すると、それが表情筋をバランス良く鍛えることにつながり、結果としてほうれい線が薄くなる効果も期待できます。 特に、以前は片側だけで噛んでいた方は実感しやすいはずです。
笑顔が増えることによる効果
矯正治療を考えている方からは、「歯並びが悪いことがコンプレックスで、人前でなかなか笑えない」「笑う時はつい口元を隠してしまう」という声も多く頂戴します。
このような方が矯正治療で歯並びが良くなると、笑顔に自信が持てて、口を開けてしっかり笑えるようになります。
笑顔を作る動作は、表情筋を積極的に動かす行為です。 表情筋が鍛えられることで、顔の筋肉の衰えを防げるようになると、ほうれい線の予防や改善にもつながっていきます。
ほうれい線を目立ちにくくするために
矯正後、ほうれい線を目立ちにくくするためには、治療前後のケアが大切です。 ここでは、ほうれい線が気になる方が、矯正治療を受ける場合のポイントをご紹介します
事前に歯科医院で相談
矯正治療によって、ほうれい線が濃くなる場合もあれば薄くなる場合もあります。 元の歯並びや治療方法によって、術後の表情は変化するため、治療を受ける前に担当の歯科医師と十分に相談することが重要です。
ほうれい線が気になる場合は、その点をしっかり伝え、治療計画について丁寧に説明してもらいましょう。
左右均等に噛む
矯正治療中は、人によっては痛みが出ることから、柔らかい食べ物だけを食べるようになったり、片側だけで噛む癖がついたりすることがあります。
このような癖は、顔の筋肉のバランスを崩してしまい、ほうれい線を目立ちやすくしてしまうため、注意が必要です。 なるべく治療中も意識的に左右均等に噛むように心がけましょう。
表情筋を鍛える
たくさん笑ったり、話す時に口の筋肉を使うことを意識するだけで表情筋は鍛えられます。
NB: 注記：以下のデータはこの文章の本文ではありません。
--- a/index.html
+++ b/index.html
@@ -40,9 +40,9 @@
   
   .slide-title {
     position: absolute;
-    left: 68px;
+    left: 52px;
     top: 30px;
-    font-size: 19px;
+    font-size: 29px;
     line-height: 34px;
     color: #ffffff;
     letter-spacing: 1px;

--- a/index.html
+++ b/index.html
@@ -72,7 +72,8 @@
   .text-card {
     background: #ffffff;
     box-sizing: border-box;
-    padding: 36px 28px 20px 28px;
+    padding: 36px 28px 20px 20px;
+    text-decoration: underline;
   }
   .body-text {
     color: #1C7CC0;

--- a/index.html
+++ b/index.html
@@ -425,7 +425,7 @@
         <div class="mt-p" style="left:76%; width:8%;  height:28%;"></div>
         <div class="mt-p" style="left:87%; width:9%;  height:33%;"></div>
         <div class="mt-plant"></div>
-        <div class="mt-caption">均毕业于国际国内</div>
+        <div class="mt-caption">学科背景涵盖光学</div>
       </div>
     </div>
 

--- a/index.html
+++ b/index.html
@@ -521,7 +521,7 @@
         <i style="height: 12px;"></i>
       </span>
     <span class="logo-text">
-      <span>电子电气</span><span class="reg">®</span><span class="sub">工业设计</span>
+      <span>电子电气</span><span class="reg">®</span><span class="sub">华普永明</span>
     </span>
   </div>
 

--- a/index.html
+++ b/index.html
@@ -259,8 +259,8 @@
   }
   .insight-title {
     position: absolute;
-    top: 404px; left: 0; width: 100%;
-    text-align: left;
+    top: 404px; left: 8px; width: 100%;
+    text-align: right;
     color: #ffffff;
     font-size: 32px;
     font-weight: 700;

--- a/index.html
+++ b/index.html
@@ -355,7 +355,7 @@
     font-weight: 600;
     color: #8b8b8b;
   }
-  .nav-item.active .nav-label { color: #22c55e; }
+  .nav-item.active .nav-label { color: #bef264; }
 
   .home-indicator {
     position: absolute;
また、舌を唇側の歯ぐきに沿わせて舌を回す「舌回し体操」なども効果的です。
歯磨きなどのついでに行うことで無理なく続けられます。 そのほか、顔ヨガなども効果的ですので、自分の生活スタイルに合った方法を見つけてみましょう。
気になることはきちんと伝え、納得できる矯正治療を
矯正治療で歯並びが良くなっても、ほうれい線が目立つようになると、残念な気持ちにもなってしまいかねません。
今回お伝えしたように、元々の歯並びや治療法によっては、ほうれい線が目立ちやすくなることもありますので、事前にそのリスクについてしっかりと相談し、納得したうえで治療を開始しましょう。
もちろん町田歯科・矯正歯科では、矯正専門医による患者さん一人一人との綿密なカウンセリングを大切にしておりますので、気になることは、何でもお気軽におっしゃってください。
また、表情筋を鍛えたり、お肌のケアをしっかりすることで、ほうれい線は目立ちにくくなります。日々のセルフケアも併せて意識してみてくださいね。